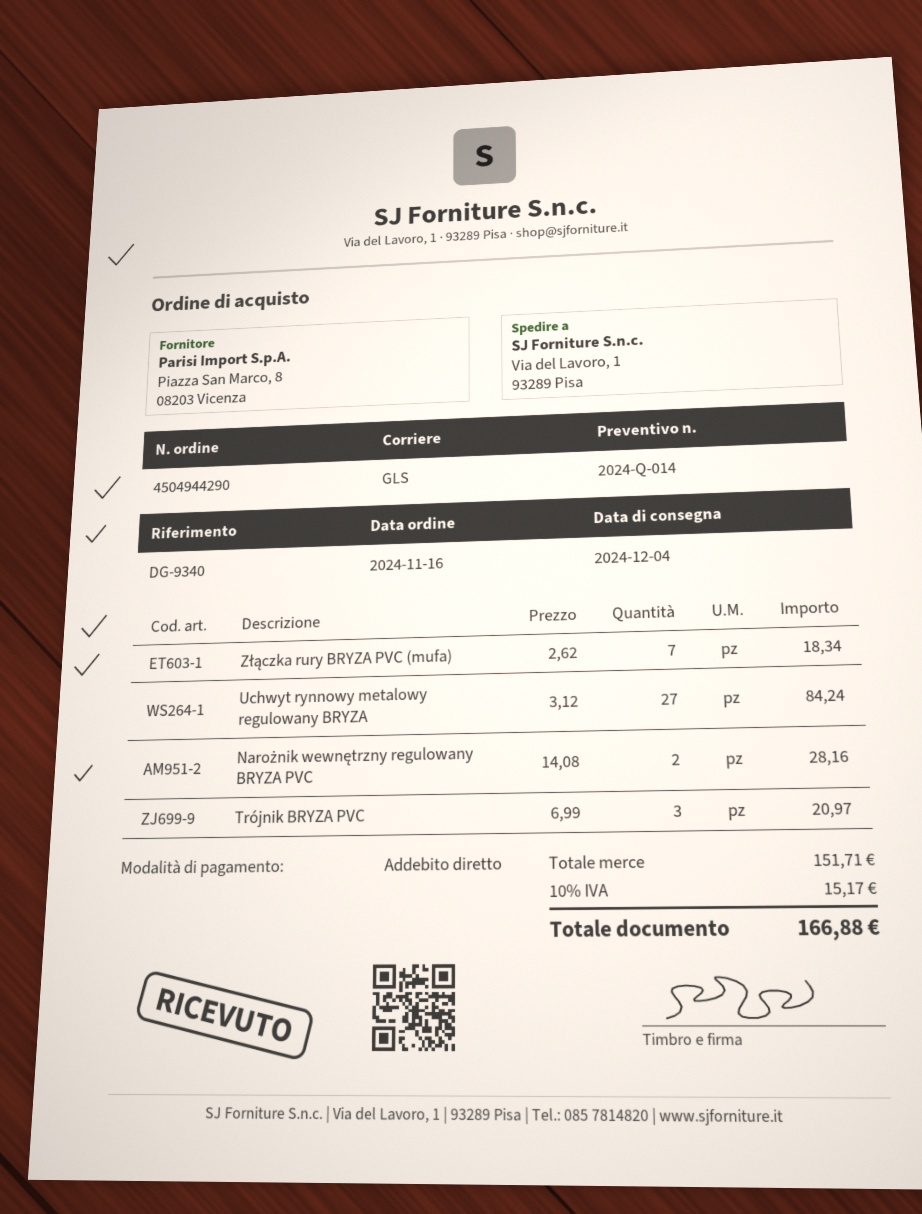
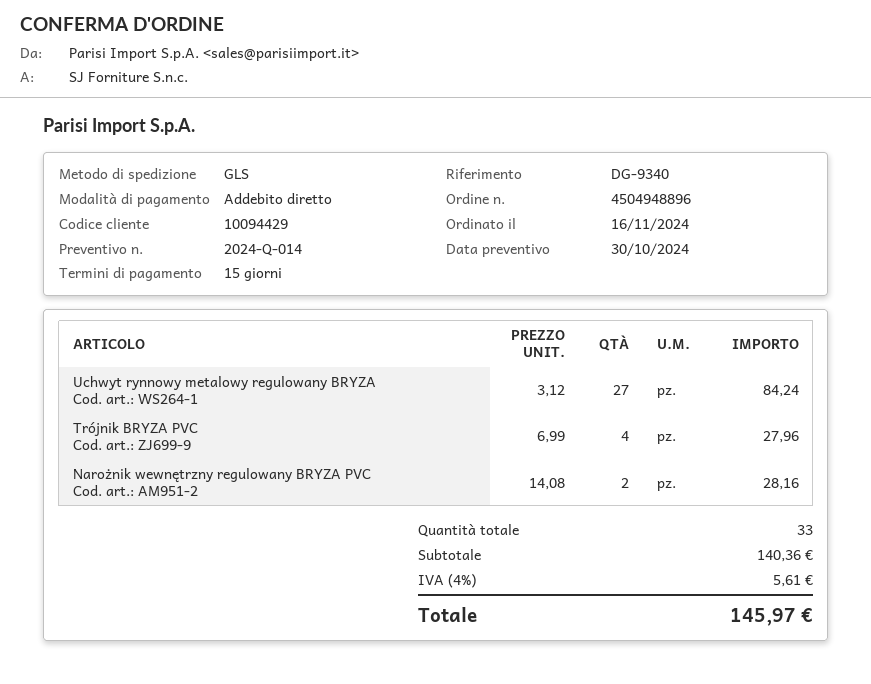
order number: 4504944290 -> 4504948896
Złączka rury BRYZA PVC (mufa): 7 x 2.62 = 18.34 -> none
Trójnik BRYZA PVC: 3 x 6.99 = 20.97 -> 4 x 6.99 = 27.96
subtotal: 151.71 -> 140.36
tax: 10% = 15.17 -> 4% = 5.61
total: 166.88 -> 145.97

..............................

**What you are asked to do**
Return the material exactly as given, apart from the pictures.

**Response below**
order number: 4504944290 -> 4504948896
Złączka rury BRYZA PVC (mufa): 7 x 2.62 = 18.34 -> none
Trójnik BRYZA PVC: 3 x 6.99 = 20.97 -> 4 x 6.99 = 27.96
subtotal: 151.71 -> 140.36
tax: 10% = 15.17 -> 4% = 5.61
total: 166.88 -> 145.97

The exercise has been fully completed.